So a day later I set off along the cracked island roads, perhaps the same paths that British pioneers trod alongside soldiers (although I doubt they had the option, as I do, to sidetrack to a beachside bar for some calypso and piña coladas). At Cane Garden Bay I pull into the Callwood Rum Distillery. A British family founded it in the 1700s, so I expect to see a Union Jack and white-gloved pourers. Instead, I find a stone barn covered in moss and exuding the scent of burnt cane. I walk inside. A teenage girl with braids serves rum samples, assisted by her 7-year-old sister. She explains that the family still crushes cane in a hand-operated press, then ages it for 10 years in oak barrels, which look like they were left behind by Blackbeard. I ask if she feels the tug of the Mother Country.

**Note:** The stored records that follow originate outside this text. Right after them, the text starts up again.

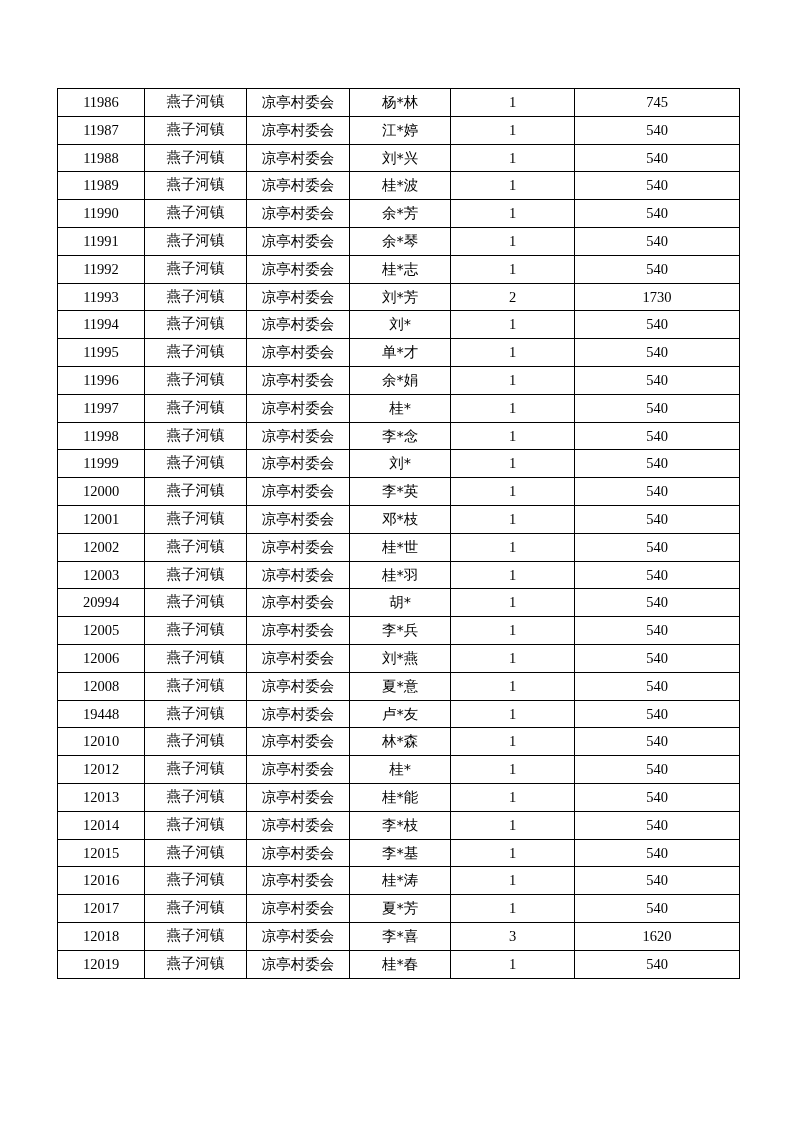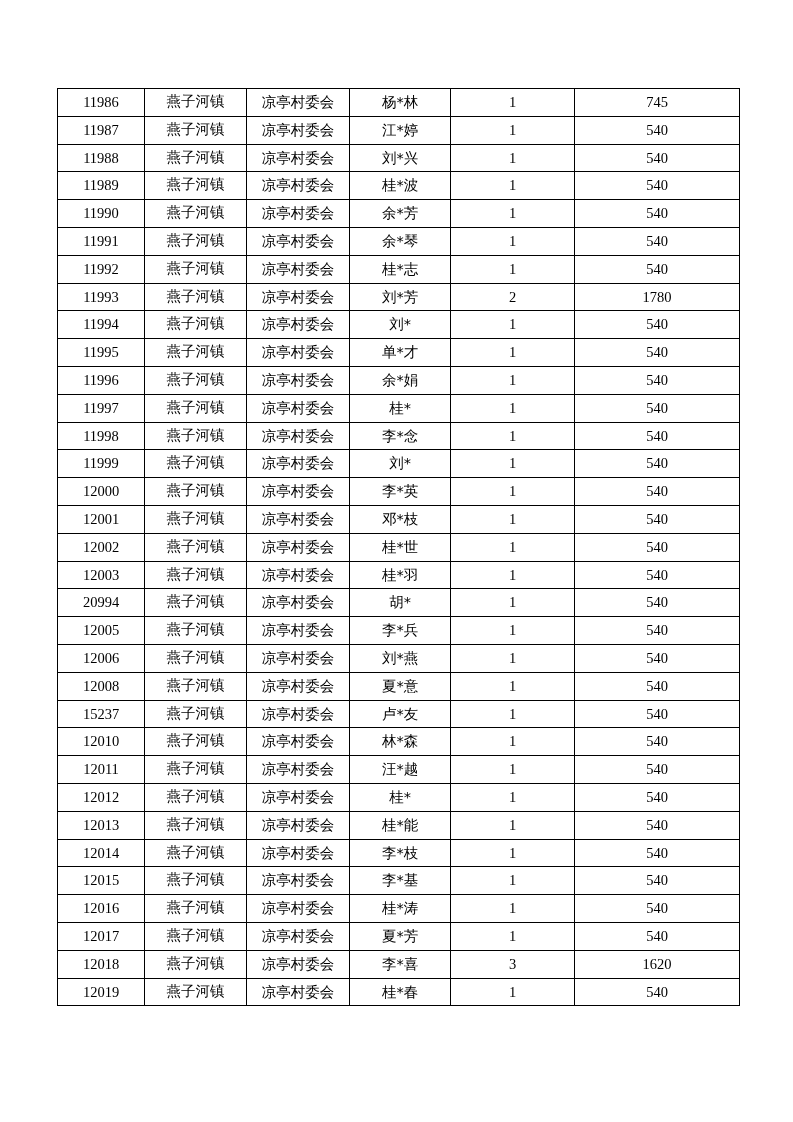--- a/index.html
+++ b/index.html
@@ -123,7 +123,7 @@
             <td class="col-vill cn">凉亭村委会</td>
             <td class="col-name cn">刘*芳</td>
             <td class="col-count num">2</td>
-            <td class="col-amt num">1780</td>
+            <td class="col-amt num">1730</td>
           </tr>
           <tr>
             <td class="col-id num">11994</td>

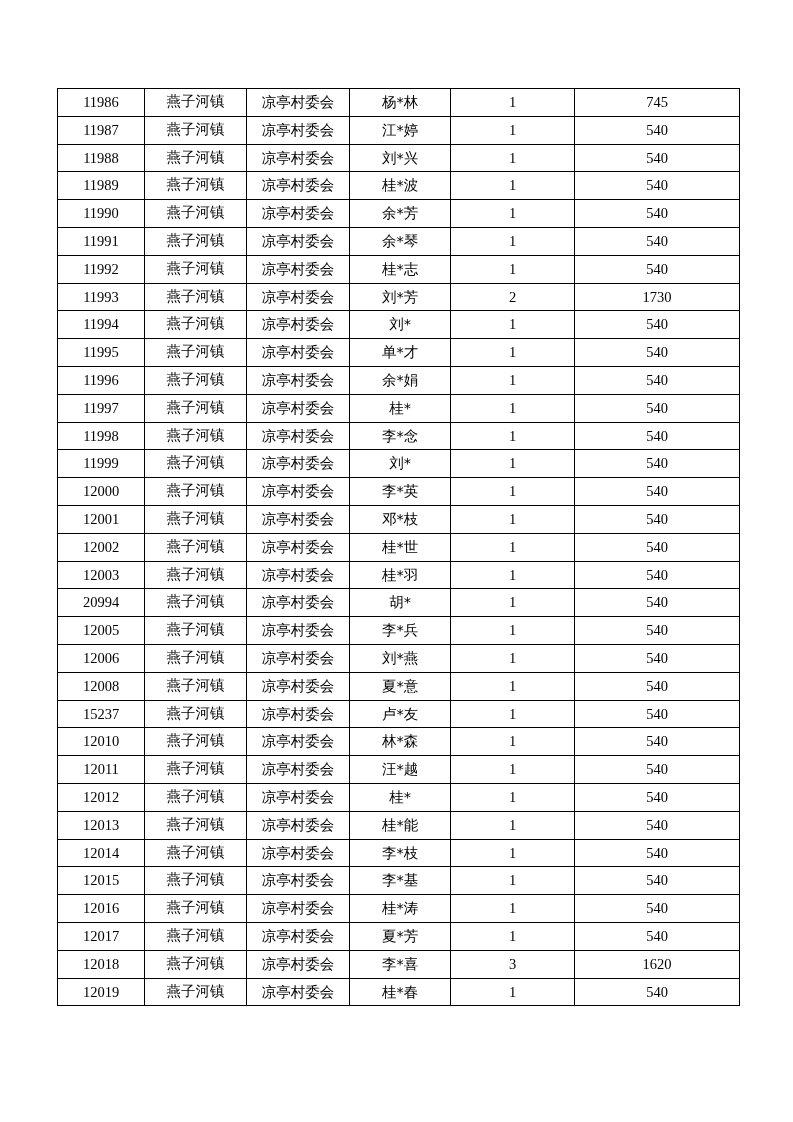--- a/index.html
+++ b/index.html
@@ -238,7 +238,7 @@
             <td class="col-amt num">540</td>
           </tr>
           <tr>
-            <td class="col-id num">15237</td>
+            <td class="col-id num">19448</td>
             <td class="col-town cn">燕子河镇</td>
             <td class="col-vill cn">凉亭村委会</td>
             <td class="col-name cn">卢*友</td>

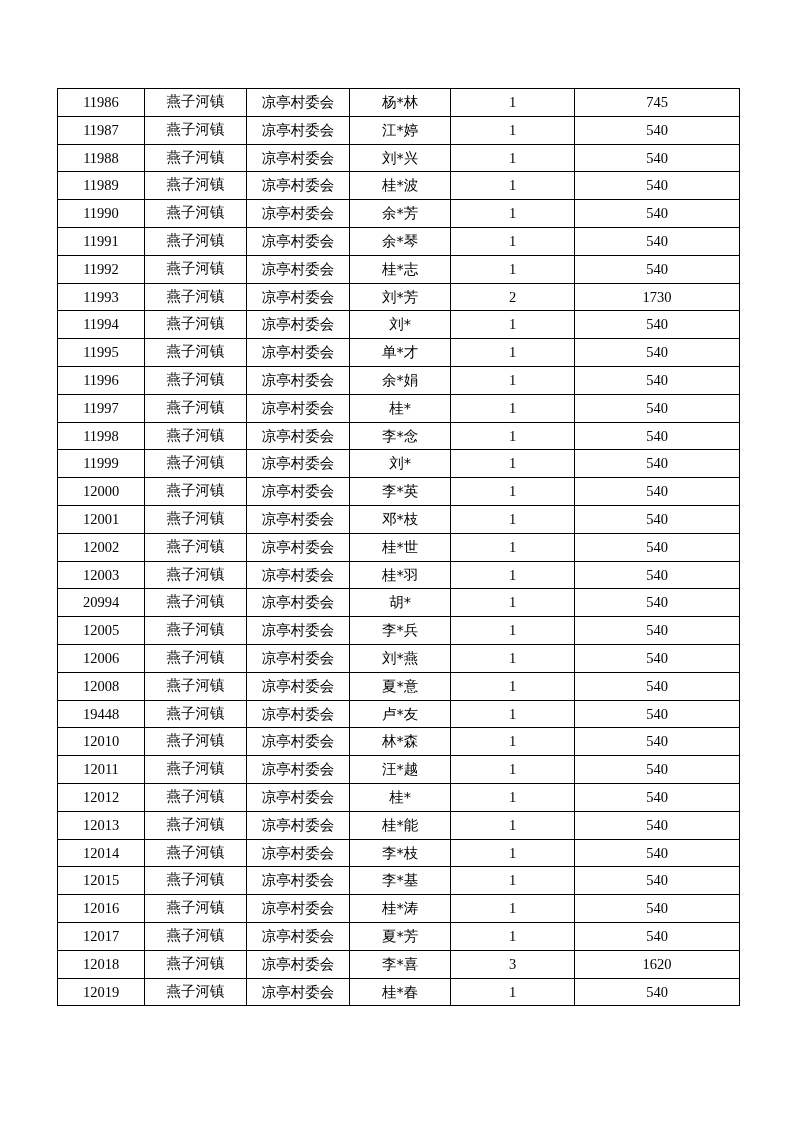--- a/index.html
+++ b/index.html
@@ -254,14 +254,6 @@
             <td class="col-amt num">540</td>
           </tr>
           <tr>
-            <td class="col-id num">12011</td>
-            <td class="col-town cn">燕子河镇</td>
-            <td class="col-vill cn">凉亭村委会</td>
-            <td class="col-name cn">汪*越</td>
-            <td class="col-count num">1</td>
-            <td class="col-amt num">540</td>
-          </tr>
-          <tr>
             <td class="col-id num">12012</td>
             <td class="col-town cn">燕子河镇</td>
             <td class="col-vill cn">凉亭村委会</td>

"Mother Country?" she repeats.
So I translate. "Are you British at heart?"
"Oh, I've never been to Britain," the teen shrugs, measuring another rum tot. "But I want to go to New York someday. You should go to Road Town to find that old-time British stuff."
Turns out that Road Town, the capital city, does have its historic charm. Main Street is so narrow and crooked it defies all traffic but pedestrians, goats and chickens. Faded relics of the colonial age stand out — a boarded-up jail with stone walls, a Victorian post office with peeling white paint. I hike to Old Government House, where the elderly lady attendant seems astonished to see a visitor with a question.
"You won't find anything more British than this," she says. In a room laden with crystal and silver, photographs of the Queen beam down beatifically from the walls. The attendant tells me that on her majesty's last visit in 1977, while she was touring in a battered Lincoln Continental, an empty beer bottle rolled from under the seat onto her foot.